Leave out the pictures, and retype only the lines from the beginning of the material through the line that contains "(452, 507) none", including both.

======== RECORDS TO USE ========

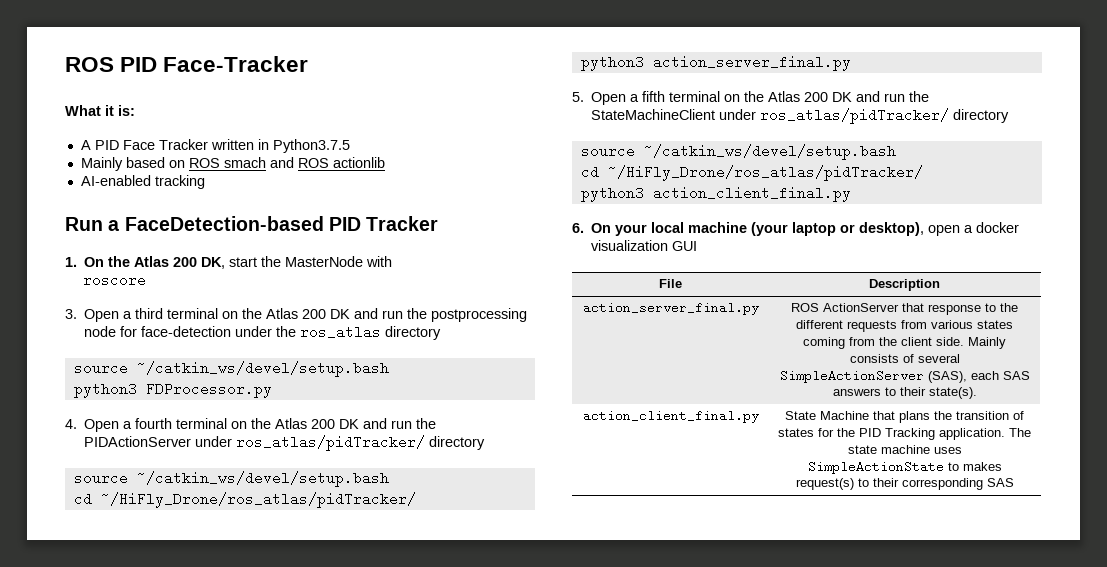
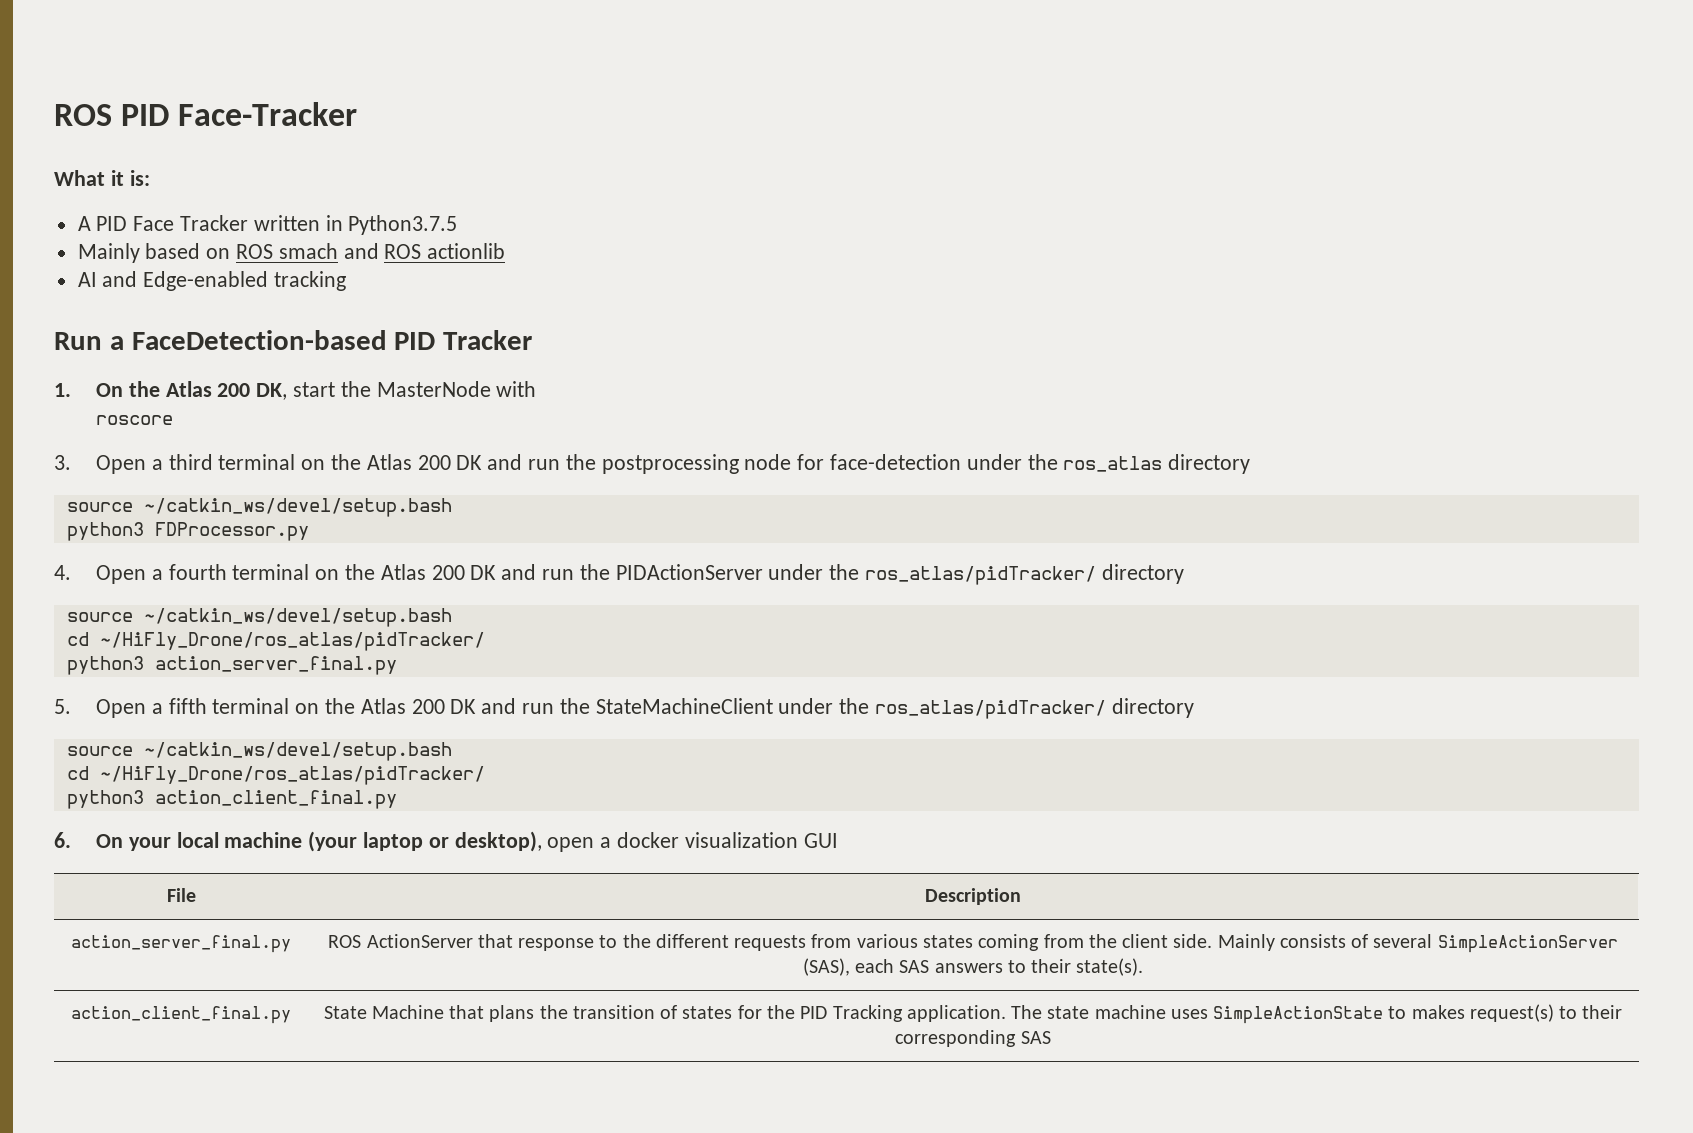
[80,175,151,186] AI-enabled -> [77,271,269,291] AI and Edge-enabled
(233, 441) none -> [829,564,860,580] the
(757, 114) none -> [839,698,870,714] the

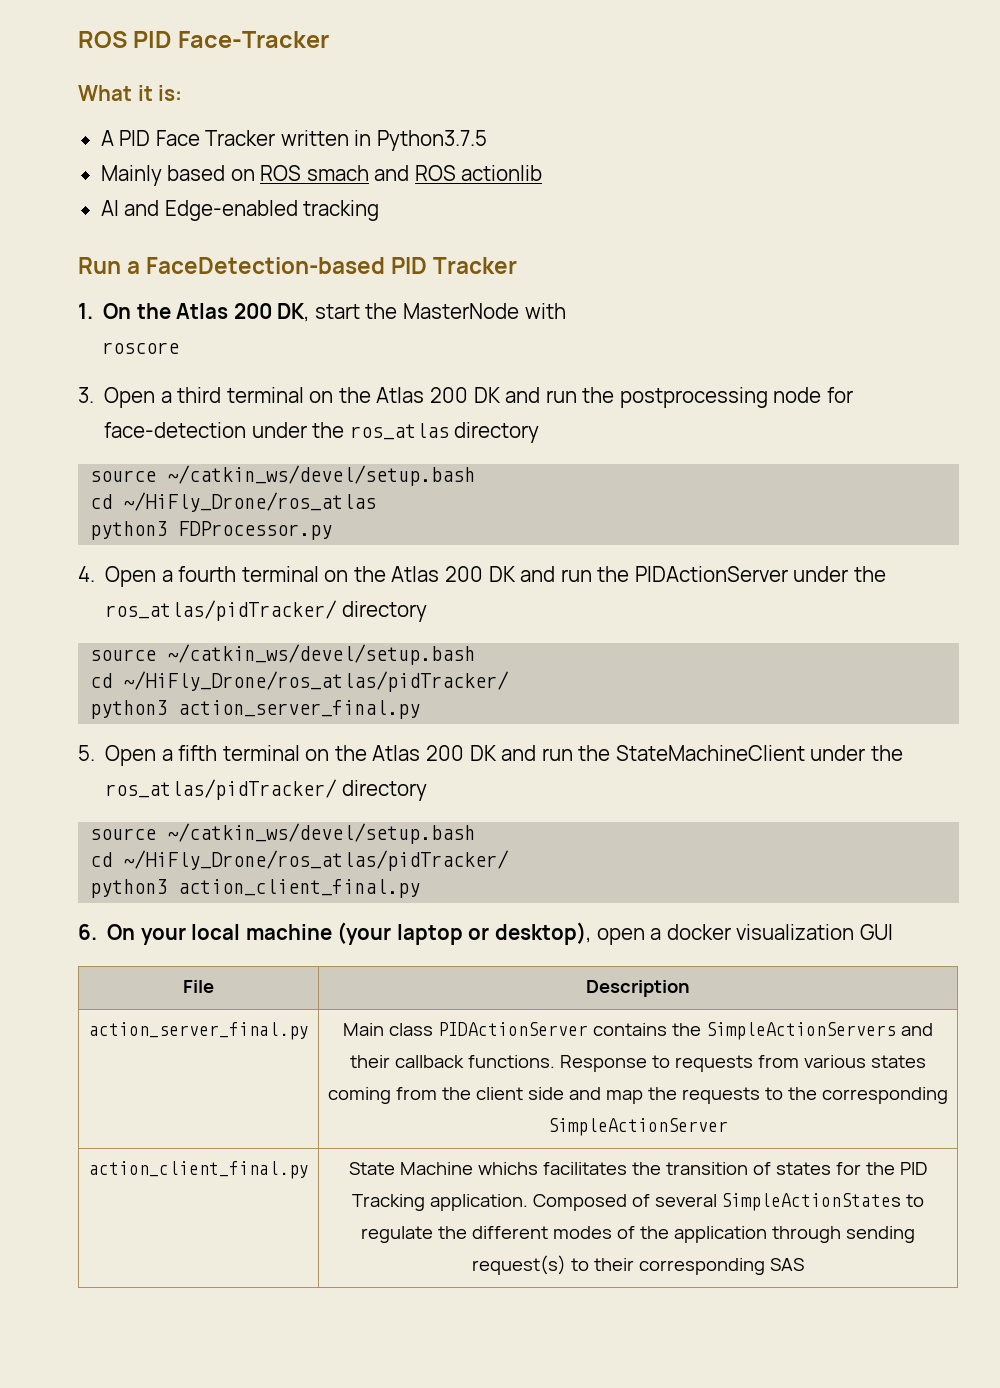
(452, 507) none -> [90,492,377,512] // cd ~/HiFly_Drone/ros_atlas
[328,934,729,951] ROS ActionServer that response to the different -> [343,1022,933,1040] [350,1055,670,1072] Main class PIDActionServer contains the SimpleActionServers and their callback functions. Response to
[1173,934,1618,953] [802,958,1144,976] side. Mainly consists of several SimpleActionServer (SAS), each SAS answers to their state(s). -> [528,1087,948,1104] [548,1118,728,1136] side and map the requests to the corresponding SimpleActionServer
[449,1005,535,1022] that plans -> [478,1162,628,1175] whichs facilitates
[1011,1005,1465,1024] The state machine uses SimpleActionState to makes -> [532,1193,925,1211] [361,1226,915,1243] Composed of several SimpleActionStates to regulate the different modes of the application through sending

========

_EXPECTED OUTPUT_:
[80,175,151,186] AI-enabled -> [77,271,269,291] AI and Edge-enabled
(233, 441) none -> [829,564,860,580] the
(757, 114) none -> [839,698,870,714] the

(452, 507) none -> [90,492,377,512] // cd ~/HiFly_Drone/ros_atlas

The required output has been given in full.